→ **What you need to do**:
A verbatim copy of the full data, with no pictures, is the expected answer.

→ **Material for the task**:
::::
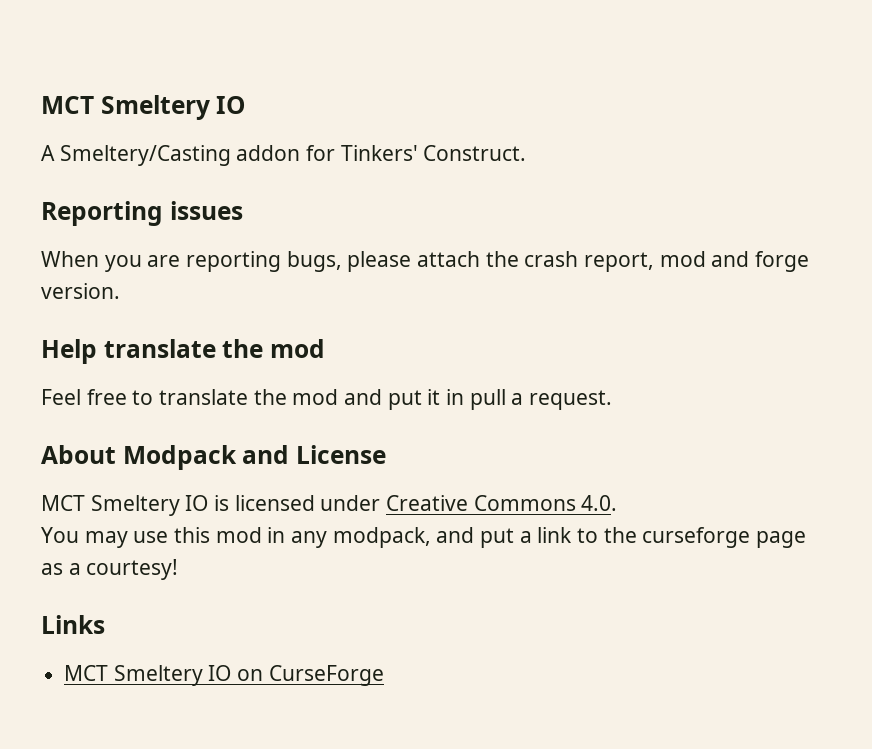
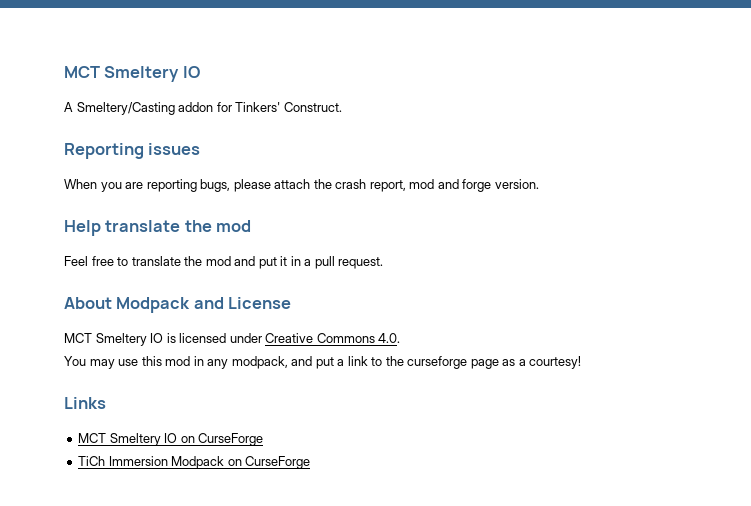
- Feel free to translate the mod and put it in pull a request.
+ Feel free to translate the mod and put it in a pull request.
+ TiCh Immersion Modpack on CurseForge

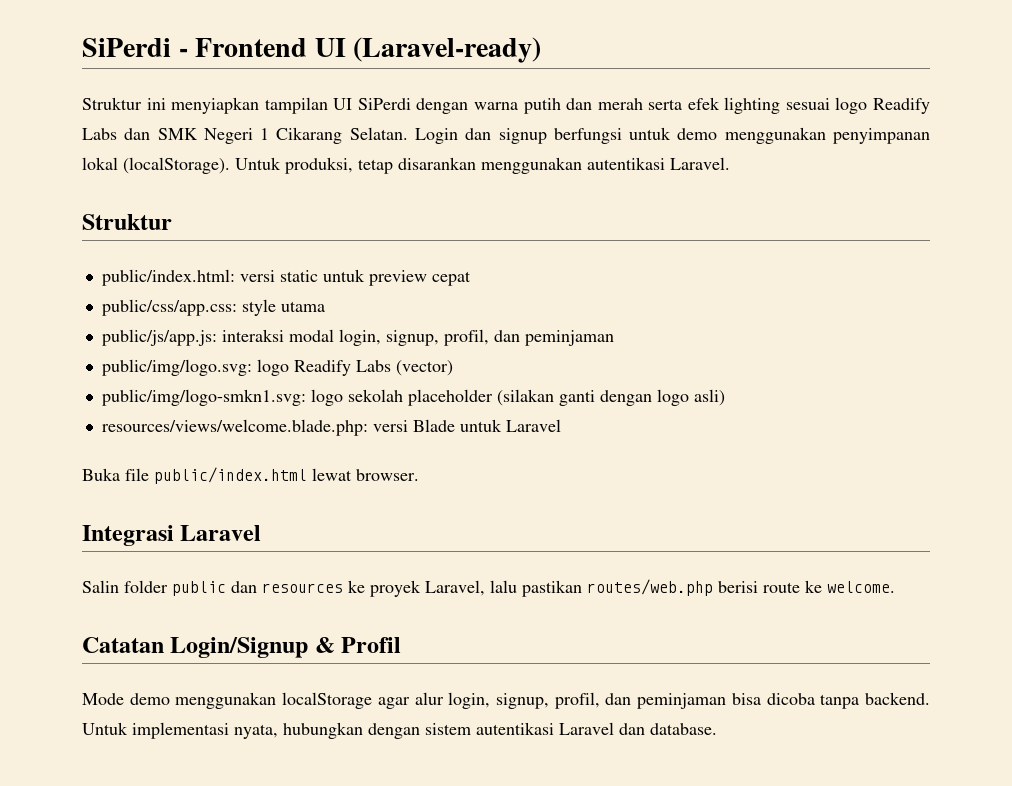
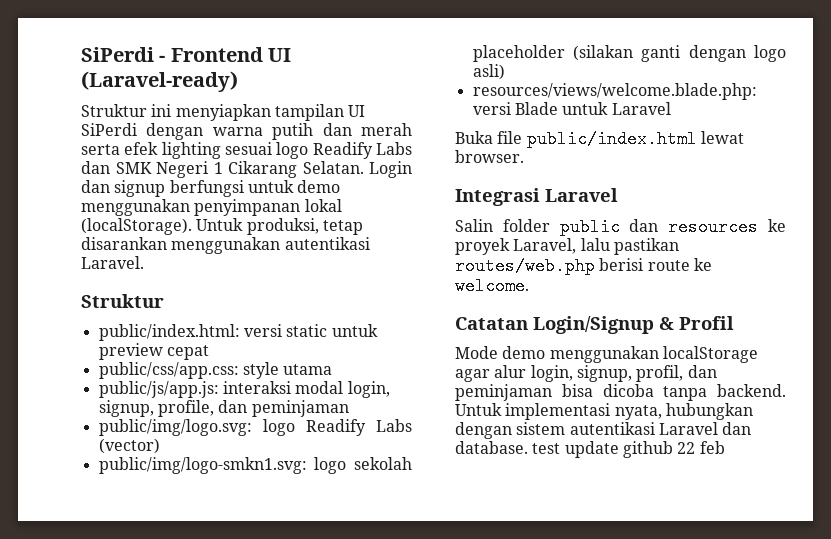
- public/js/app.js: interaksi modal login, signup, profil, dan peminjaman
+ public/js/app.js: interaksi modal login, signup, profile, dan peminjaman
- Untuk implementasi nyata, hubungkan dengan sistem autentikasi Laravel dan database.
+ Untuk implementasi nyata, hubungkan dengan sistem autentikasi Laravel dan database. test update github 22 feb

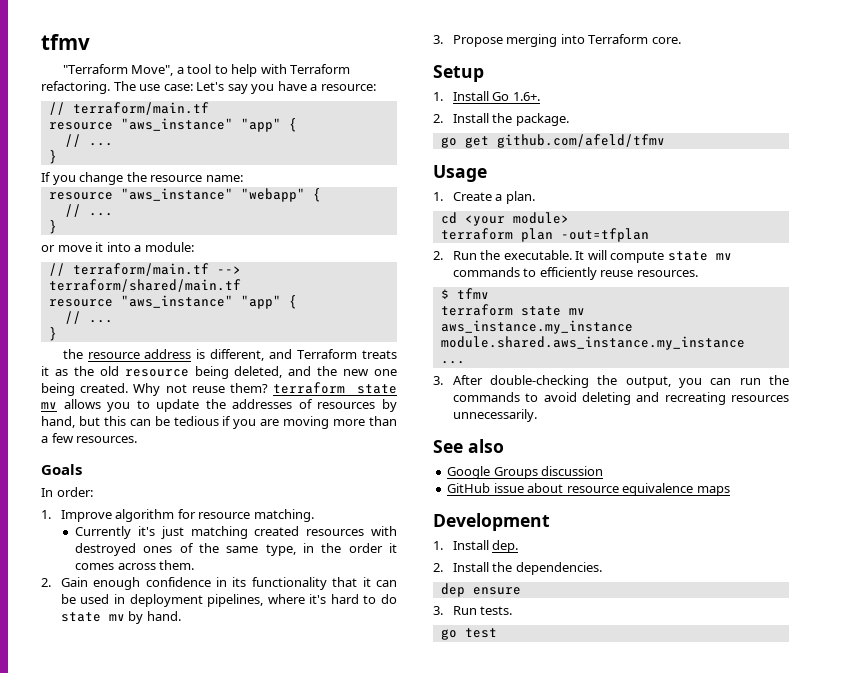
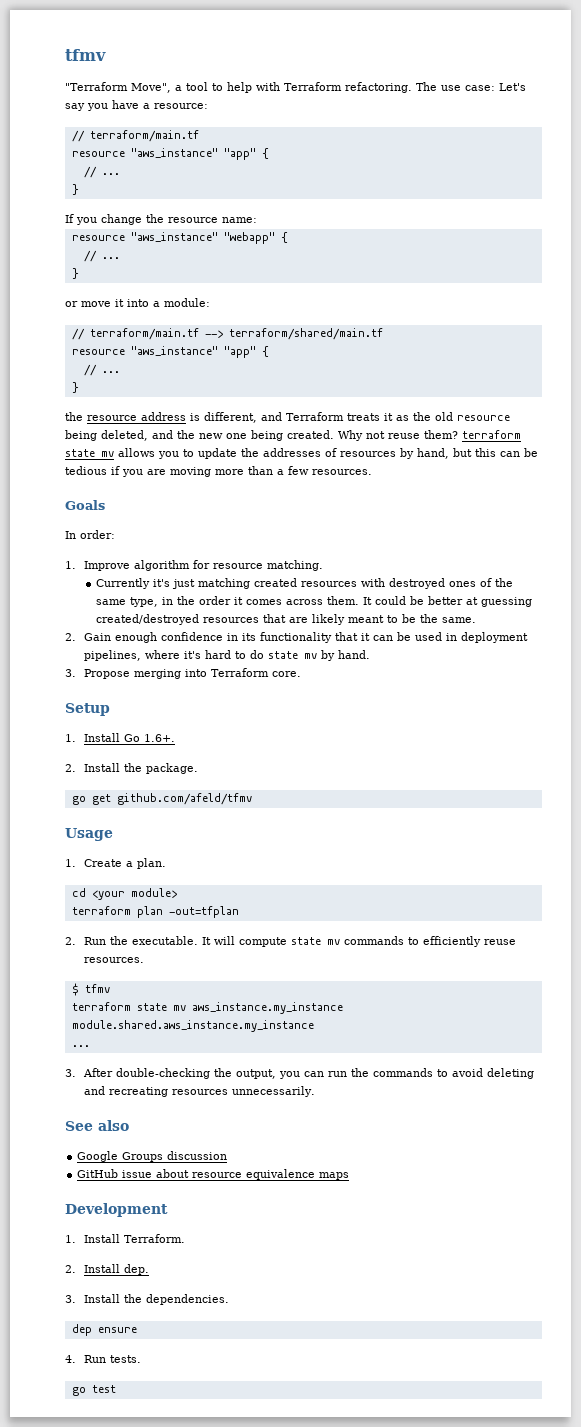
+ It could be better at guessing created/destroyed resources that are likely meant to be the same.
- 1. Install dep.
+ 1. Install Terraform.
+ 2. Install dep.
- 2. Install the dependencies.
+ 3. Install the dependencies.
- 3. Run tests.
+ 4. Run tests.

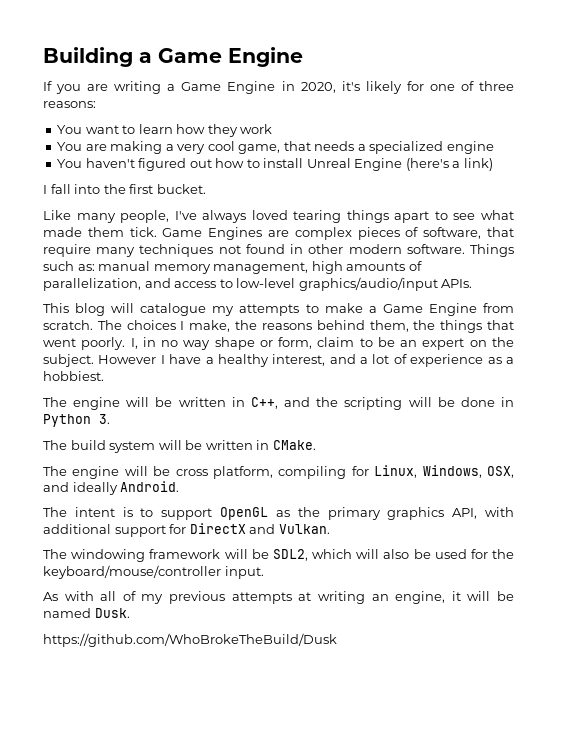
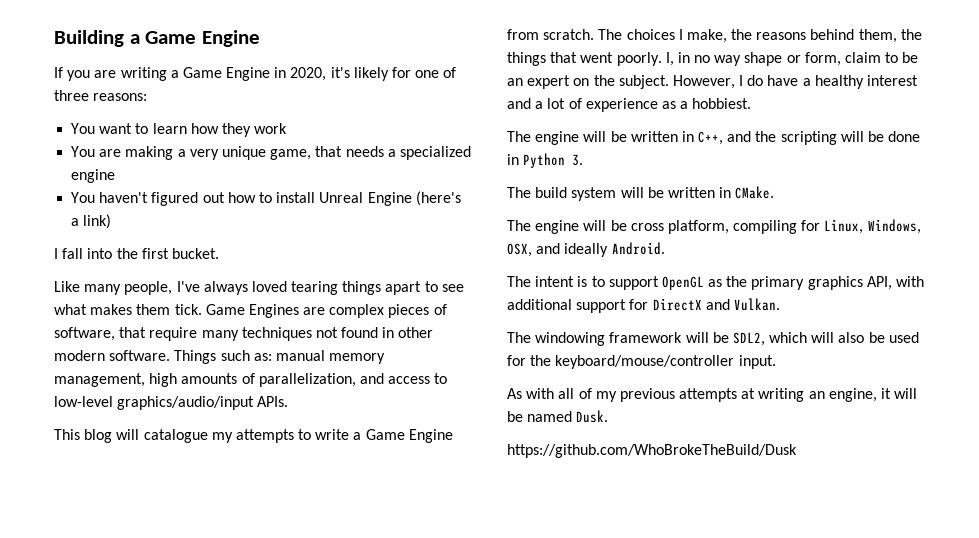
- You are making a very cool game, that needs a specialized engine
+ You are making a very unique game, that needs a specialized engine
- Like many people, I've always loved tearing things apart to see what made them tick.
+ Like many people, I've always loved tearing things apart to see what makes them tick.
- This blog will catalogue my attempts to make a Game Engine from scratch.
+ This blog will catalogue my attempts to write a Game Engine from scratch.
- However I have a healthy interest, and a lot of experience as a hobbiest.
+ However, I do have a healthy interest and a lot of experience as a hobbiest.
::::
→ **The completed task**:
- Feel free to translate the mod and put it in pull a request.
+ Feel free to translate the mod and put it in a pull request.
+ TiCh Immersion Modpack on CurseForge

- public/js/app.js: interaksi modal login, signup, profil, dan peminjaman
+ public/js/app.js: interaksi modal login, signup, profile, dan peminjaman
- Untuk implementasi nyata, hubungkan dengan sistem autentikasi Laravel dan database.
+ Untuk implementasi nyata, hubungkan dengan sistem autentikasi Laravel dan database. test update github 22 feb

+ It could be better at guessing created/destroyed resources that are likely meant to be the same.
- 1. Install dep.
+ 1. Install Terraform.
+ 2. Install dep.
- 2. Install the dependencies.
+ 3. Install the dependencies.
- 3. Run tests.
+ 4. Run tests.

- You are making a very cool game, that needs a specialized engine
+ You are making a very unique game, that needs a specialized engine
- Like many people, I've always loved tearing things apart to see what made them tick.
+ Like many people, I've always loved tearing things apart to see what makes them tick.
- This blog will catalogue my attempts to make a Game Engine from scratch.
+ This blog will catalogue my attempts to write a Game Engine from scratch.
- However I have a healthy interest, and a lot of experience as a hobbiest.
+ However, I do have a healthy interest and a lot of experience as a hobbiest.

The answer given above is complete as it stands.